Number 5 Sin - Wine.
Sauvignon Blanc if I want white but now its winter, a nice Rioja or Merlot. This sin is not too bad. I still stick to the 6pm start time and have just one glass . Or occasionally two . It is not the amount that makes it a sin. It is the amount of pleasure ! Mmmmm, I think at 10 to 6. Its wine time and a bag of Walkers. Me and Gary Lineker are twin souls ! Plain only. Prawn Cocktail would be another sin!
Number 6 Sin - Tea
This time it is not the substance , it is the quantity. I am single handedly keeping Sri Lanka's economy afloat. Because of the Ass Incident ( it is not fun climbing stairs at the moment ) my cute little travel kettle has come to live upstairs in my bathroom. Along with a mug that says " I love sex and chocolate " on it and a spoon and a little Tupperware box of tea bags ( decaf and Peppermint and Green ) and some little packets of 40 cal instant hot chocolate. So now you are getting the picture of how I turned into a creature that doesn't move far from her tree for 18 hours a day !

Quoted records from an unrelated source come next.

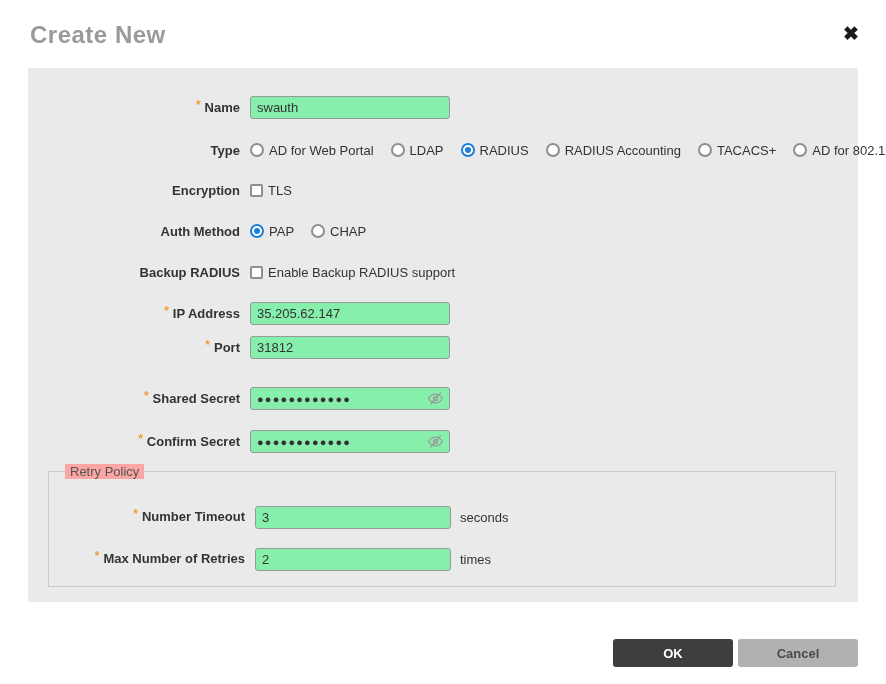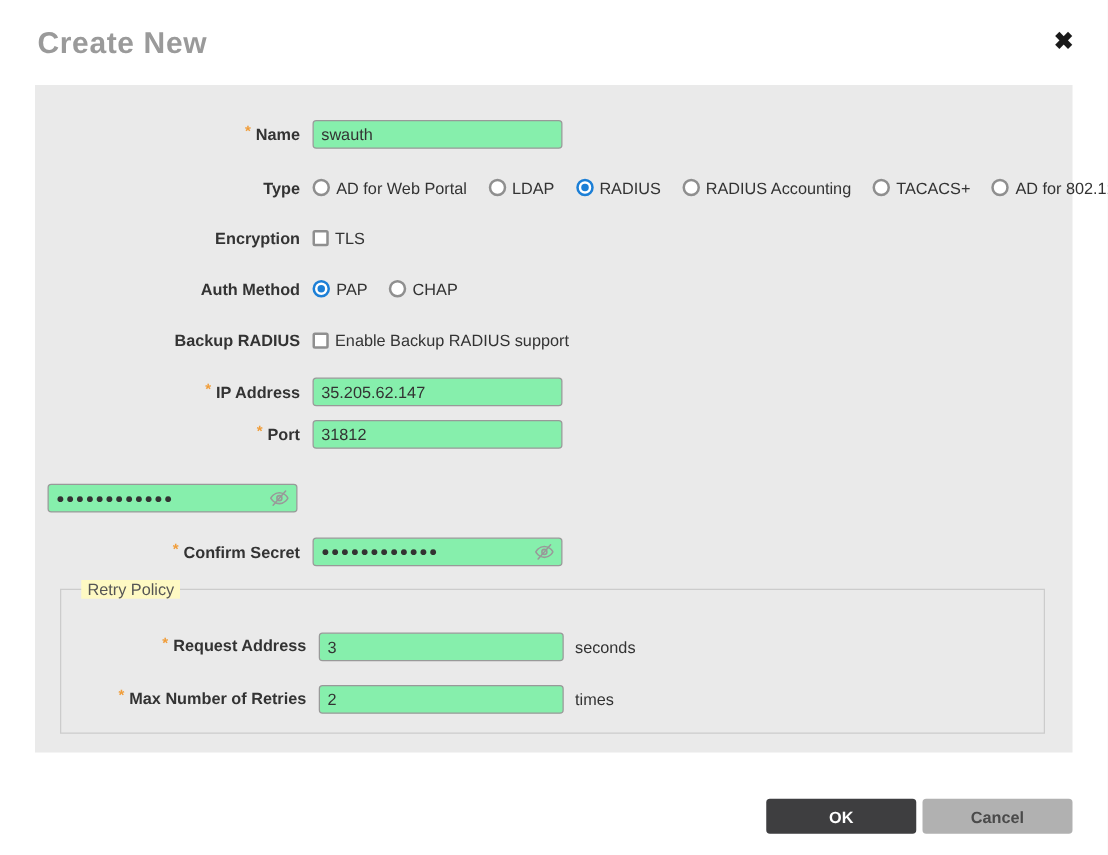"* Shared Secret" div.lbl { html: none -> <div><span>*</span><span>Shared Secret</span></div> }
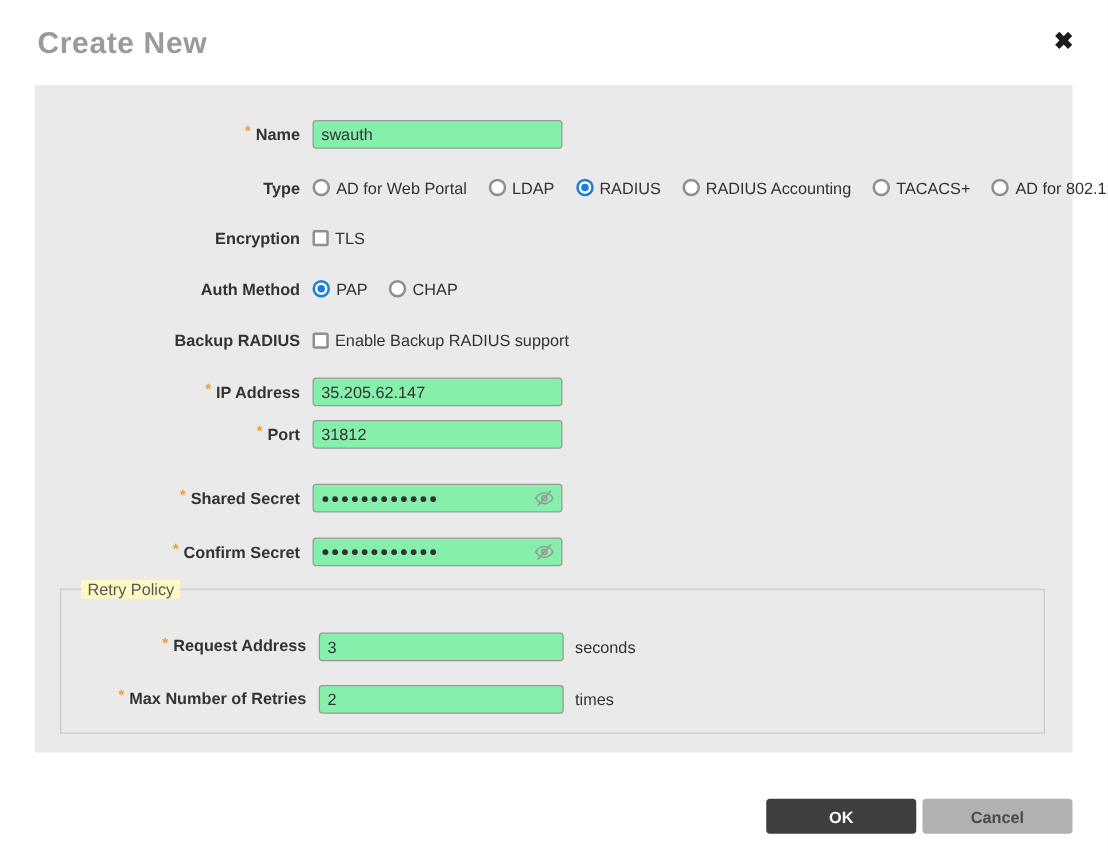"Retry Policy" .legend { background: #fef9c3 -> #fca5a5 }
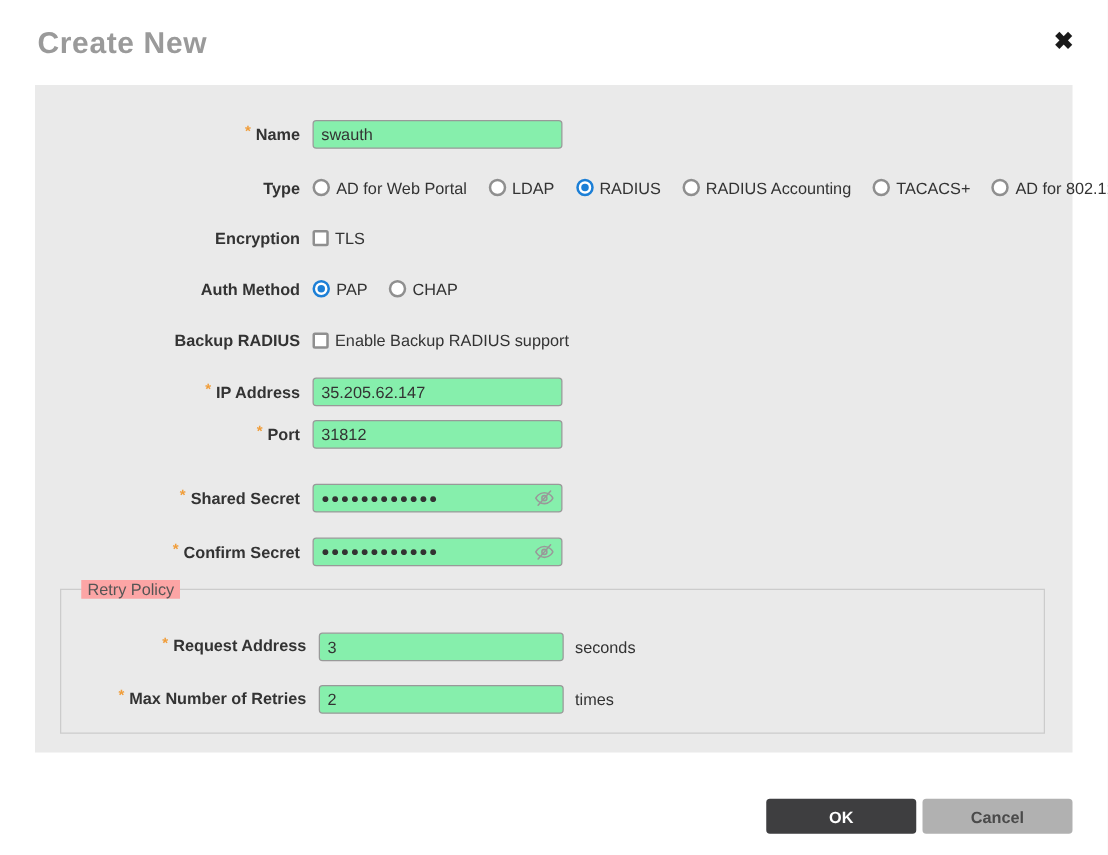"Request Address" span { text: Request Address -> Number Timeout }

Number 7 Sin - Daytime television
GMTV is back in favour in Car Park Cottage, now that dreadful grumpy Adrian Chiles and Giggling Christine Bleakley with all her teeth , have got the chop. I contributed to their dismissal by switching to the BBC when they pushed lovely Kate Garroway off the sofa to make way for them. Now Kate is back so I have returned to ITV.
Oh the Power ! After GMTV comes Lorraine. How can one start the day without Lorraine and her cleavage and och ayes ! In her segment there is the latest news direct from Hollywood , an interesting guest with a book or album to plug and then a delicious recipe ! Sometimes Mark who is gay has a fashion segment which is excellent as they use side 16 models. This might come in useful if I don't curb the treacle toffees.
Jeremy Kyle comes next but he is never allowed to bring his horrible energy into my home ! All that shouting and DNA tests and lie detector tests. Huge fat unhealthy looking girls who think that there might be one of four possible fathers for their poor little baby. And the fathers ! Puny youths with tattoos and earrings and trainers. Never a shoe to be seen. And Jeremy yells at them WHY DIDN'T YOU PUT SOMETHING ON IT THEN
Oh no, I would never watch Jeremy Kyle.
And so it goes on. This Morning at 11am with pretty Holly and prematurely grey Phillip and then the Loose Ladies. I adore them, especially Janet Street Porter. I admire her so much ! So opinionated and informed and so intelligent and unafraid and honest ! I love naughty Denise Welch too, such fun! She loves what she calls rumpy pumpy ( sex to you and me ) and is so open and candid about her life. Carol is great too with her toy boy fiance . Hurrah for her and for Joan Collins !
I want to be a Loose Woman almost as much as I want to partner Artem on Strictly Come Dancing.
ps I want to also confess to the 8 chocolate eclairs filled with fresh whipped cream and coated with milk chocolate. They are nearly all gone now.
A beautifully worded set of confessions... Say 10 hail marys and put £1 in the collection box..
ReplyDeleteNow go and commit some proper sins..
Well done Im proud of you
Charles x
A wonderfully written confession by a 21st century middle aged, mid-country Existentialist facing Nihilism straight on and with tongue in cheek but holding a straight face. A remarkable read. Well done.